Copy the lines below word for word, skipping any image.
(Beginning of Material for this exercise)
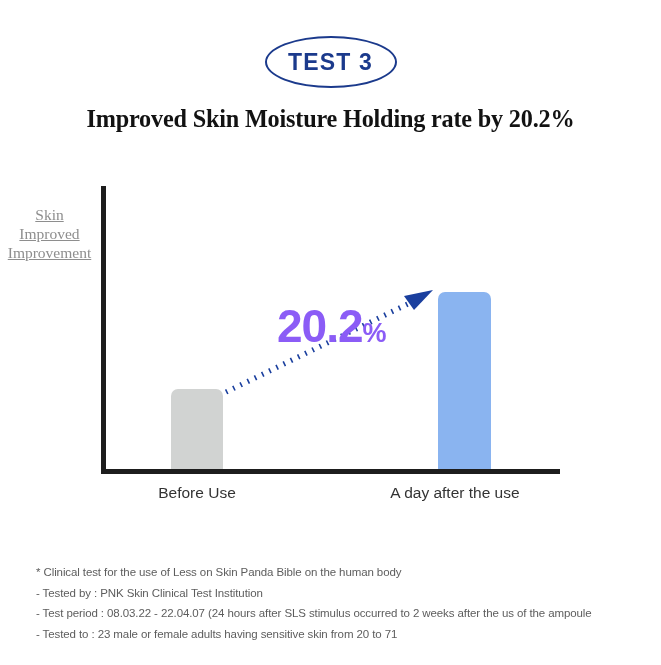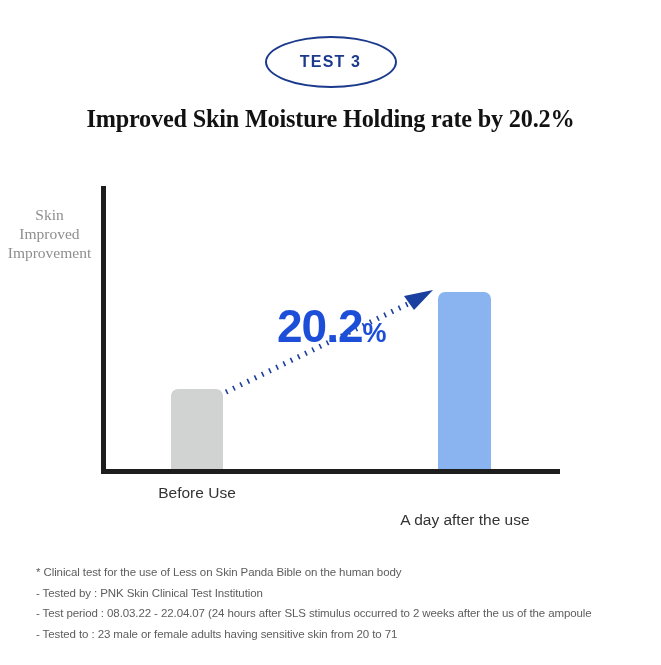--- a/index.html
+++ b/index.html
@@ -37,7 +37,7 @@
     color: #1b3a8c;
     font-family: "Liberation Sans", sans-serif;
     font-weight: bold;
-    font-size: 16px;
+    font-size: 23px;
     letter-spacing: 1.2px;
   }
 

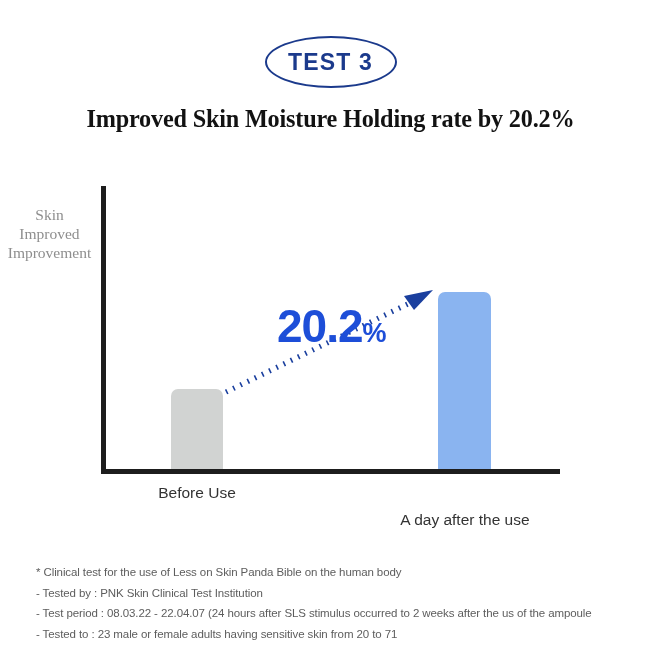--- a/index.html
+++ b/index.html
@@ -91,7 +91,7 @@
     line-height: 19px;
     color: #8e8e8e;
   }
-  .y-axis-label span { display: block; white-space: nowrap; }
+  .y-axis-label span { display: block; white-space: nowrap; text-decoration: underline; }
 
   
   .bar {

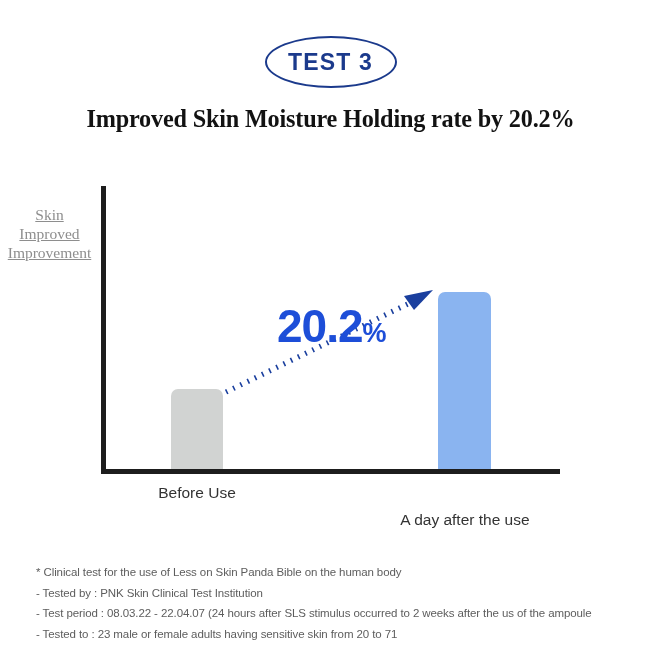--- a/index.html
+++ b/index.html
@@ -131,7 +131,7 @@
     position: absolute;
     left: 277px;
     top: 303px;
-    color: #1d4ed8;
+    color: #8b5cf6;
     font-family: "Liberation Sans", sans-serif;
     font-weight: bold;
     white-space: nowrap;

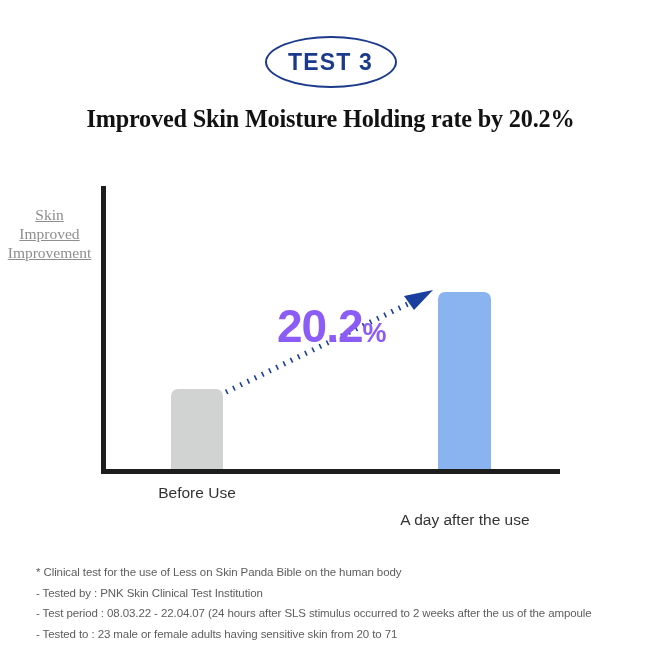--- a/index.html
+++ b/index.html
@@ -124,7 +124,7 @@
     white-space: nowrap;
   }
   .cat-before { left: 147px; width: 100px; }
-  .cat-after  { left: 380px; width: 170px; margin-top: 27px; }
+  .cat-after  { left: 370px; width: 170px; }
 
   
   .callout {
(End of Material for this exercise)
_Written response_
--- a/index.html
+++ b/index.html
@@ -37,7 +37,7 @@
     color: #1b3a8c;
     font-family: "Liberation Sans", sans-serif;
     font-weight: bold;
-    font-size: 16px;
+    font-size: 23px;
     letter-spacing: 1.2px;
   }
 

--- a/index.html
+++ b/index.html
@@ -91,7 +91,7 @@
     line-height: 19px;
     color: #8e8e8e;
   }
-  .y-axis-label span { display: block; white-space: nowrap; }
+  .y-axis-label span { display: block; white-space: nowrap; text-decoration: underline; }
 
   
   .bar {

--- a/index.html
+++ b/index.html
@@ -131,7 +131,7 @@
     position: absolute;
     left: 277px;
     top: 303px;
-    color: #1d4ed8;
+    color: #8b5cf6;
     font-family: "Liberation Sans", sans-serif;
     font-weight: bold;
     white-space: nowrap;

--- a/index.html
+++ b/index.html
@@ -124,7 +124,7 @@
     white-space: nowrap;
   }
   .cat-before { left: 147px; width: 100px; }
-  .cat-after  { left: 380px; width: 170px; margin-top: 27px; }
+  .cat-after  { left: 370px; width: 170px; }
 
   
   .callout {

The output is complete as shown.